Аннотация
В статье представлено проектирование распределённой системы машинного обучения для автоматической классификации патогенности генетических вариантов на основе клинических данных ClinVar. Актуальность определена необходимостью ускорения интерпретации результатов секвенирования нового поколения в клинической практике, где ручной анализ сотен тысяч вариантов занимает недели работы генетиков.
Исследуются архитектурные решения для обработки больших объёмов генетических данных с применением технологии Apache Spark MLlib и методов ансамблевого обучения. Применены методы системного анализа биомедицинских баз данных, feature engineering для категориальных генетических признаков, кросс-валидации и сравнительного анализа алгоритмов классификации.

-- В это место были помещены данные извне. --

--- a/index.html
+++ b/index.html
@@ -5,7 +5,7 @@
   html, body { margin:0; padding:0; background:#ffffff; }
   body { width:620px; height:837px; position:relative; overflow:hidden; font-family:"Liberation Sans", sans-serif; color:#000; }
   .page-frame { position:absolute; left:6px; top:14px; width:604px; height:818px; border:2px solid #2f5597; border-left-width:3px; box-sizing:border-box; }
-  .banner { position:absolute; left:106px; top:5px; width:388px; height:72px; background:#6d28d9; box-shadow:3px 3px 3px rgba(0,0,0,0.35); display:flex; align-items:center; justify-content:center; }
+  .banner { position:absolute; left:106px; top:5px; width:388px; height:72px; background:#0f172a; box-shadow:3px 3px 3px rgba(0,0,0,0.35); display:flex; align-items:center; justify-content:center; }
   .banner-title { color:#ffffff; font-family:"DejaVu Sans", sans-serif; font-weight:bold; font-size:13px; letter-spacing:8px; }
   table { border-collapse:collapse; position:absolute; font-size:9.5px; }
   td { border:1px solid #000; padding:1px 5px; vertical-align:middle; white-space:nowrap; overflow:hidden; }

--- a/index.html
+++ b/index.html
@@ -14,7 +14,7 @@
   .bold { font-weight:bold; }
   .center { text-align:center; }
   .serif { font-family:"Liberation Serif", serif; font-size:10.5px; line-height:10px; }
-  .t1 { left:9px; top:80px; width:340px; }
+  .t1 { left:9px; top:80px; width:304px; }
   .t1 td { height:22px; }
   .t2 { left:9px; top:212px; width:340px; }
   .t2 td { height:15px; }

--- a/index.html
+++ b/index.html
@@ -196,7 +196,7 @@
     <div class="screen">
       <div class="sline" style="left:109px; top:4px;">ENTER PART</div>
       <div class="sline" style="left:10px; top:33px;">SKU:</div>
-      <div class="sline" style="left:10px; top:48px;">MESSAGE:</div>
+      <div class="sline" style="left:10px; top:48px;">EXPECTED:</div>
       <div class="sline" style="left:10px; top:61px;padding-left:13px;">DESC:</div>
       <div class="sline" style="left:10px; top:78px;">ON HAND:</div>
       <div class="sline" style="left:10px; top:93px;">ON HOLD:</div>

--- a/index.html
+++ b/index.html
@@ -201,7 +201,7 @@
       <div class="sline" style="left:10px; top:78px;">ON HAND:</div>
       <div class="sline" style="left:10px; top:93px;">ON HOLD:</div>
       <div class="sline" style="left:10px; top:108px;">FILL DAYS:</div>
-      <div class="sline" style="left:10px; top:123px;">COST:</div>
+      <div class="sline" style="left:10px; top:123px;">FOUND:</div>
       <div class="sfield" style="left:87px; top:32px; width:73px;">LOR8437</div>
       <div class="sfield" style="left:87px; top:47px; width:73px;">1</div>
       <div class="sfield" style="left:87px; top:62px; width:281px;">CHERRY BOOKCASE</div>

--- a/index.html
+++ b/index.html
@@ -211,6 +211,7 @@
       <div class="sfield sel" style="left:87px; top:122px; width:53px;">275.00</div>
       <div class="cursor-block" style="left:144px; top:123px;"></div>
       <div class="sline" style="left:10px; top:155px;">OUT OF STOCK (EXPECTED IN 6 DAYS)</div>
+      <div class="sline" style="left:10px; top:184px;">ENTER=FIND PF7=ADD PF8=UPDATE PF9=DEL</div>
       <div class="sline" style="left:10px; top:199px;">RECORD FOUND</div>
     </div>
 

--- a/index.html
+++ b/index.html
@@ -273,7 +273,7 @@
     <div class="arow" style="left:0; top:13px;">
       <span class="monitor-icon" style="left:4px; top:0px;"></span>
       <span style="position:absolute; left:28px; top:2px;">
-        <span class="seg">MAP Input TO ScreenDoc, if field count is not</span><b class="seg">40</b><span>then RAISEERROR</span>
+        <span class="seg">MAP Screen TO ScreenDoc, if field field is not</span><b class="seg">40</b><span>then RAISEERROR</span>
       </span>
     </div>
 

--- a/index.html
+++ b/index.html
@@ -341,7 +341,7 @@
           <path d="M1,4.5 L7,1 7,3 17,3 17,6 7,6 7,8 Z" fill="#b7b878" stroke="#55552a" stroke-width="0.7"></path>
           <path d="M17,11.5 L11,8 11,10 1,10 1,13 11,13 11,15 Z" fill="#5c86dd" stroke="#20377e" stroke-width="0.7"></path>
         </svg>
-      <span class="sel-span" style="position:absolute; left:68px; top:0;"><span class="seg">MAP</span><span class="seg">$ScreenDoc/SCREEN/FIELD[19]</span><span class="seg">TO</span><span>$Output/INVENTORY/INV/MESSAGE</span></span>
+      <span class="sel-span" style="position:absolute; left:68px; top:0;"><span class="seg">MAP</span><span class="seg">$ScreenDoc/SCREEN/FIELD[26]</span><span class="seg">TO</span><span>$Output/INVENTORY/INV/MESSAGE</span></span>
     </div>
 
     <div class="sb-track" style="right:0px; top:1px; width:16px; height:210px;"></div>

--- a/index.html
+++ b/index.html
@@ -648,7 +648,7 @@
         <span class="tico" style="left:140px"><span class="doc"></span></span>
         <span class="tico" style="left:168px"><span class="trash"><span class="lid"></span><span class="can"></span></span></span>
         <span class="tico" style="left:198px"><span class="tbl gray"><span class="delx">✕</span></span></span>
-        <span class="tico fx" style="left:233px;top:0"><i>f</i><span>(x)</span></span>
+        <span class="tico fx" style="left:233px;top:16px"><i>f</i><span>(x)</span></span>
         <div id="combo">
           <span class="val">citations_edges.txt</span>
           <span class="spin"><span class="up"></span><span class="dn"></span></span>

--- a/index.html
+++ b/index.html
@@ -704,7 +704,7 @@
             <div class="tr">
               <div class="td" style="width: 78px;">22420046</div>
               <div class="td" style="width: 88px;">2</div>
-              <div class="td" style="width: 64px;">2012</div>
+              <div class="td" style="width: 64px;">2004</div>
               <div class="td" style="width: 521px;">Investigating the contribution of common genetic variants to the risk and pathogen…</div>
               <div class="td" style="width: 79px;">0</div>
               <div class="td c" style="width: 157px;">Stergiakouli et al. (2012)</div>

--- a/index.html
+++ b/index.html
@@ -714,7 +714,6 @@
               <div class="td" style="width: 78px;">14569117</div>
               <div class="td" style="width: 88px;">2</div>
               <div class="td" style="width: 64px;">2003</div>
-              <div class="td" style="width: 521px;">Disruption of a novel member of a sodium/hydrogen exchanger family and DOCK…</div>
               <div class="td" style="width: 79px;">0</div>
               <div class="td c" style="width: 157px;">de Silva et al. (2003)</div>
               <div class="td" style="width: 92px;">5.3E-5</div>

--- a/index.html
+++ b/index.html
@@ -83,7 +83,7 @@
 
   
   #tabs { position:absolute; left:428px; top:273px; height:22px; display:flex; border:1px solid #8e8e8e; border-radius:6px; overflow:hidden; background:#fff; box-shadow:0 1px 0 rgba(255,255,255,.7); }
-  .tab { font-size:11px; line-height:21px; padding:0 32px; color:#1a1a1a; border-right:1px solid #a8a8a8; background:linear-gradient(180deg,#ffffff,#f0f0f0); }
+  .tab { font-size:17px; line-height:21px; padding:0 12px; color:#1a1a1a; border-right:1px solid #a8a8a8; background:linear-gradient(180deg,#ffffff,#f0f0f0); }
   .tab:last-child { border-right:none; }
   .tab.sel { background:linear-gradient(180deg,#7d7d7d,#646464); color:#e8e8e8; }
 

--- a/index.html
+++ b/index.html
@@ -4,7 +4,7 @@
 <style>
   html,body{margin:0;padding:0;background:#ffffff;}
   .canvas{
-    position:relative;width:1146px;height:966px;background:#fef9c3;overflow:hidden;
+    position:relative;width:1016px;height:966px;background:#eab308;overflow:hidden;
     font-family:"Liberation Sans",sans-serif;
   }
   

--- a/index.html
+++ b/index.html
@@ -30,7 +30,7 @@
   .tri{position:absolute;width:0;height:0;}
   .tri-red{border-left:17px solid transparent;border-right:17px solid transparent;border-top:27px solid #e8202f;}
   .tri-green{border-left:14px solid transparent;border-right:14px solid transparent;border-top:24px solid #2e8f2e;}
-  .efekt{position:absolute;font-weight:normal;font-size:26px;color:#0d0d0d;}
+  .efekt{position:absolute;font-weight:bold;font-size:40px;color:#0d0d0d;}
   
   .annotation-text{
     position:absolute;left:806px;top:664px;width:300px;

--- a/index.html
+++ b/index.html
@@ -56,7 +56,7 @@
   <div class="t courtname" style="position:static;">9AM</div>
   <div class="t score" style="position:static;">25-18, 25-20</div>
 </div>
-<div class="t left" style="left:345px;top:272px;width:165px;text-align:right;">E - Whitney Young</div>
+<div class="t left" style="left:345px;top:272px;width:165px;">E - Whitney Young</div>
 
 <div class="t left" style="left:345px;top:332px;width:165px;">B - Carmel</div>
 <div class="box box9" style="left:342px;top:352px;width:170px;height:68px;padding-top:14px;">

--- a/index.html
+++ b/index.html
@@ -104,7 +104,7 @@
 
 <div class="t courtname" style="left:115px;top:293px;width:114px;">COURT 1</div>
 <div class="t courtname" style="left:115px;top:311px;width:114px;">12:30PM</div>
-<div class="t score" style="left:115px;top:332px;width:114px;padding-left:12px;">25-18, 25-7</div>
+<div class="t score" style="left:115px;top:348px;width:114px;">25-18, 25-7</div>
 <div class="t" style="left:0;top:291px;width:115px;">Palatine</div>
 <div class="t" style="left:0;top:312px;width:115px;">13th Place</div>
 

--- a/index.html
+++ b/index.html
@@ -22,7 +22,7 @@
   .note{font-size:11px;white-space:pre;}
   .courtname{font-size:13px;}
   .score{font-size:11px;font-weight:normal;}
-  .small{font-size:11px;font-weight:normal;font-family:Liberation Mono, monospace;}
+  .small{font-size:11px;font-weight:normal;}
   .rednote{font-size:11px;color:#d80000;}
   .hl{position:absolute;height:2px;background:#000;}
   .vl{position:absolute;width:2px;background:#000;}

Разработана трёхэтапная методология: подготовка данных с нормализацией и категоризацией clinical significance, feature engineering с использованием StringIndexer и OneHotEncoder, обучение трёх моделей (Logistic Regression, Random Forest, Gradient Boosted Trees) с оптимизацией гиперпараметров через Grid Search. Спроектирована система рекомендаций с пятиуровневой приоритизацией вариантов (CRITICAL/HIGH/MEDIUM/LOW/MINIMAL) на основе вероятностей патогенности.
Результаты включают масштабируемую архитектуру для обработки 1млн+ записей, и модуль автоматической генерации клинических рекомендаций.